CORVALLIS, Ore. – A novel analysis suggests more than 3,500 animal species are threatened by climate change and also sheds light on huge gaps in fully understanding the risk to the animal kingdom.
The study was published today in BioScience.
"We're at the start of an existential crisis for the Earth's wild animals," said Oregon State University's William Ripple, who led the study. "Up till now, the primary cause of biodiversity loss has been the twin threats of overexploitation and habitat alteration, but as climate change intensifies, we expect it to become a third major threat to the Earth's animals."

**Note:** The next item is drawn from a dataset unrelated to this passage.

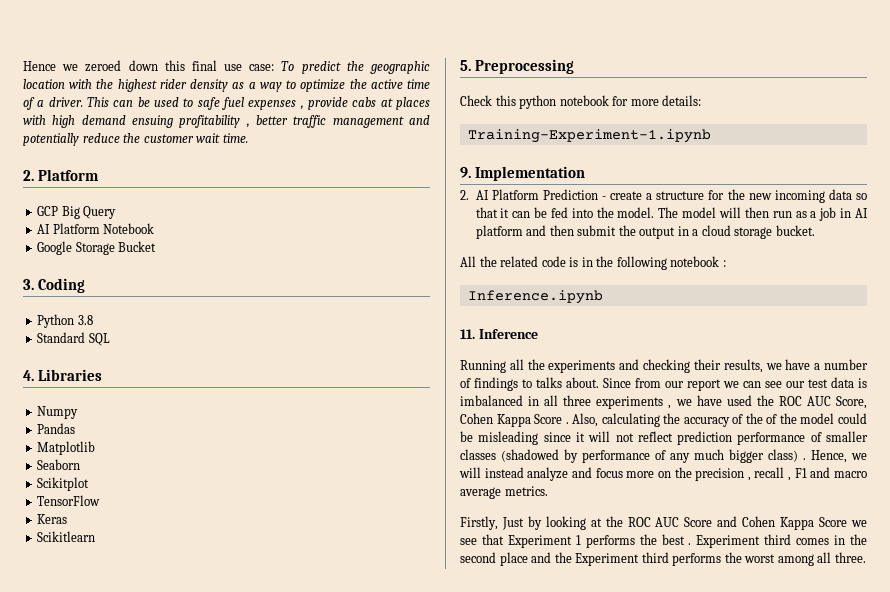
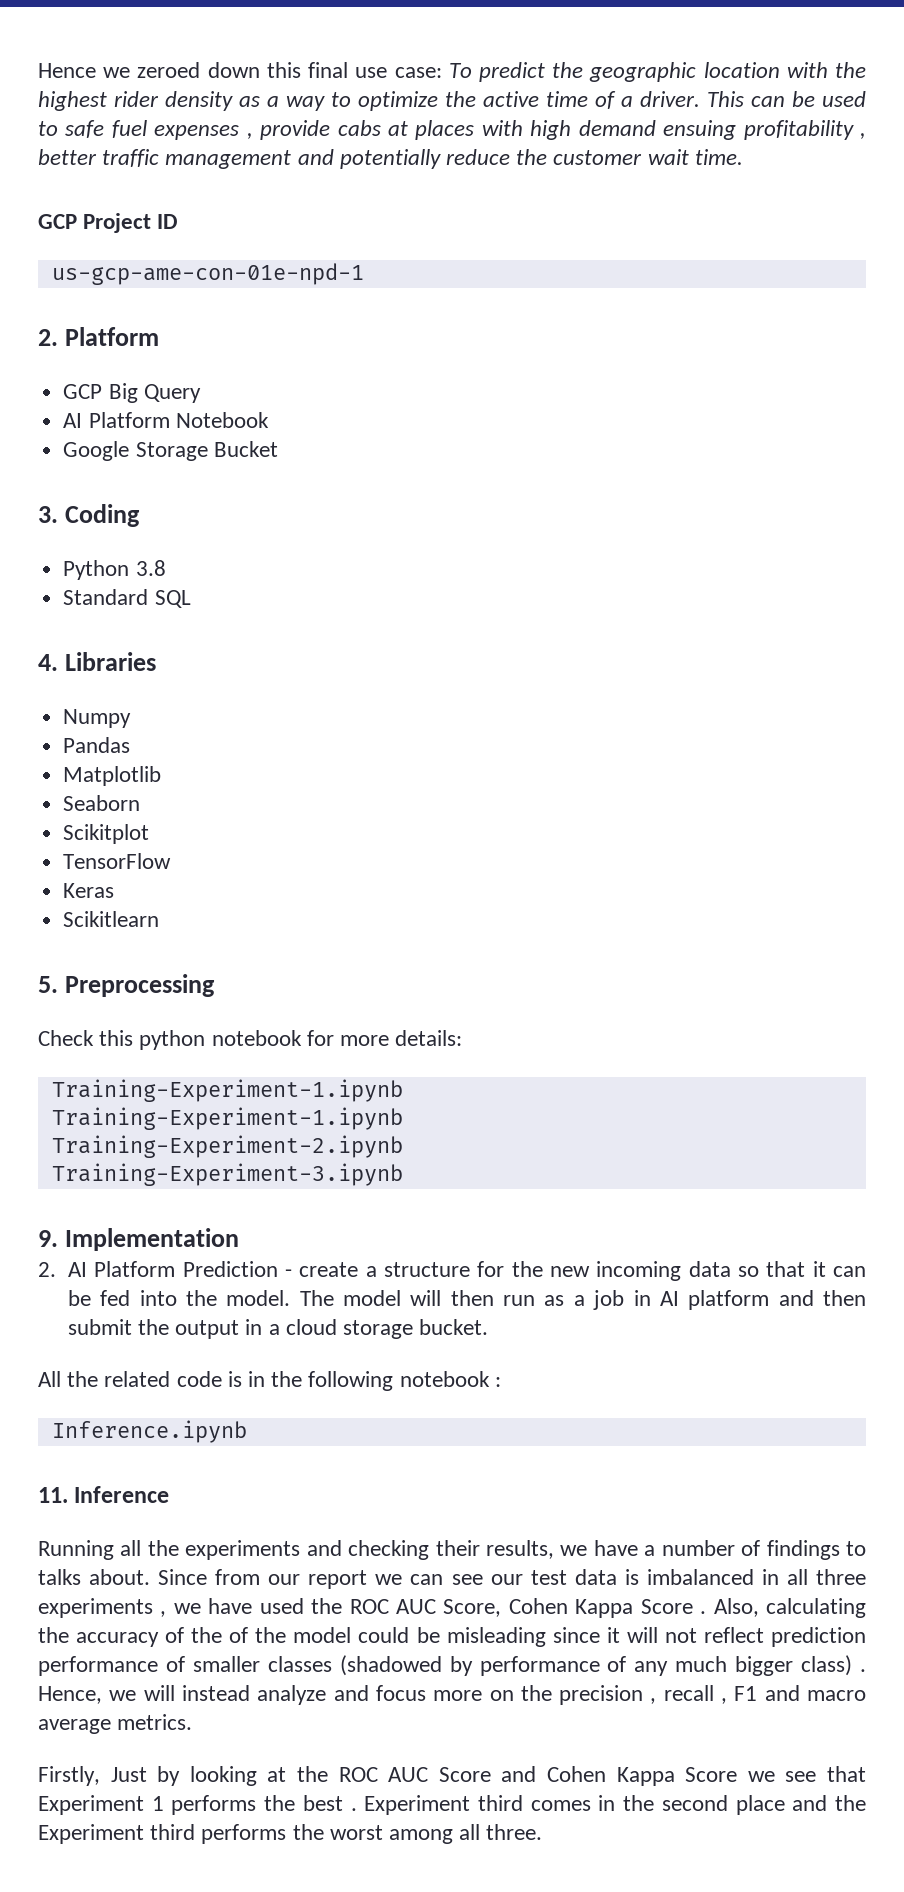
(248, 138) none -> [38,213,179,233] [51,263,364,285] // GCP Project ID // us-gcp-ame-con-01e-npd-1
(711, 136) none -> [51,1107,403,1130] [51,1135,403,1158] [51,1163,403,1186] // Training-Experiment-1.ipynb // Training-Experiment-2.ipynb // Training-Experiment-3.ipynb

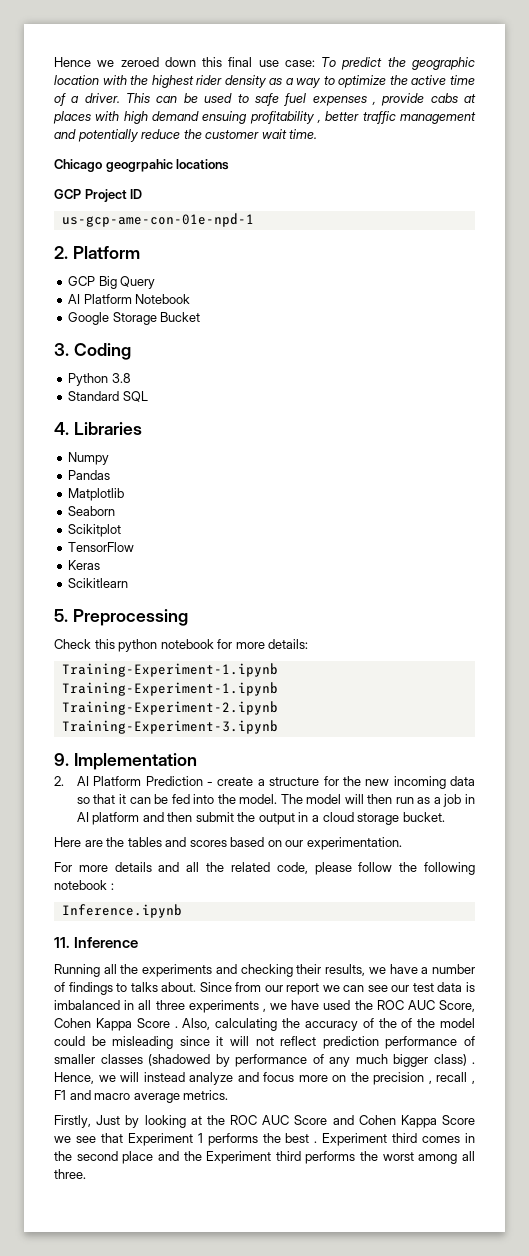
(743, 157) none -> [54,159,230,172] // Chicago geogrpahic locations
[38,1371,266,1387] All the related code is in -> [54,837,402,850] [54,862,393,875] Here are the tables and scores based on our experimentation. // For more details and all the related code, please follow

Ripple, distinguished professor of ecology in the OSU College of Forestry, and collaborators in the U.S. and Mexico used publicly available biodiversity datasets to examine animal data for 70,814 species from 35 existing classes. They categorized the species by class and climate change risks as assessed by the International Union for Conservation of Nature.
The researchers found that at least one-quarter of the species in six different classes are threatened by climate change; these classes include arachnids and chilopodans (centipedes) as well as anthozoans and hydrozoans (marine invertebrates related to jellyfish and corals). Smaller percentages of other classes' species are also directly at risk from a warming climate.
"We are particularly concerned about invertebrate animals in the ocean, which absorbs most of the heat from climate change," Ripple said. "Those animals are increasingly vulnerable because of their limited ability to move and promptly evade adverse conditions."
Sudden impacts on animal communities can take the form of mass mortality from extreme events like heat waves, wildfires, droughts and floods.
"The cascading effects of more and more mass mortality events will likely affect carbon cycle feedbacks and nutrient cycling," Ripple said. "Those effects also likely will have an impact on species interactions such as predation, competition, pollination and parasitism, which are vital for ecosystem function."
The 90% reduction in mollusk populations along Israel's coastline because of escalating water temperatures shows how susceptible invertebrates are, he said. Other examples include the deaths of billions of intertidal invertebrates during the 2021 Pacific Northwest heat dome, and the catastrophic die-off of corals across 29% of the Great Barrier Reef following a severe 2016 marine heat wave.
Mass mortalities have not been limited to invertebrates, Ripple notes. In 2015 and 2016, about 4 million common murres off the west coast of North America starved to death via an altered food web caused by an extreme marine heat wave.
The same heat wave caused a 71% decline in Pacific cod because of an increase in metabolic demand and a reduced prey base, and marine heat waves have likely played a role in the deaths of approximately 7,000 humpback whales in the North Pacific.
Further cause for concern, the authors note, is the comparatively small amount of information that's been gathered regarding climate change risk to wildlife. Most wildlife classes (66 of 101) have not yet had any species assessed by the IUCN, and the 70,814 species that have been assessed represent 5.5% of all described wildlife species alive today.
"Our analysis is meant to be a preliminary effort toward assessing climate risk to wildlife species," Ripple said. "Understanding the risk is crucial for making informed policy decisions. We need a global database on mass mortality events due to climate change for animal species in all ecosystems, and an acceleration in assessing currently ignored species."
The IUCN Red List of Threatened Species, he notes, has a bias toward vertebrates, which make up less than 6% of the Earth's named animal species.
"There is also a need for more frequent climate risk assessments of all species and better consideration of adaptive capacity," Ripple said. "We need the integration of biodiversity and climate change policy planning on a global scale."
Roger Worthington, an attorney in Bend, Oregon, provided partial funding for this study, which also included Christopher Wolf and Jillian Gregg of Terrestrial Ecosystem Research Associates and Erik Torres-Romero of the Biotechnology Engineering-Polytechnic University of Puebla in Puebla, Mexico.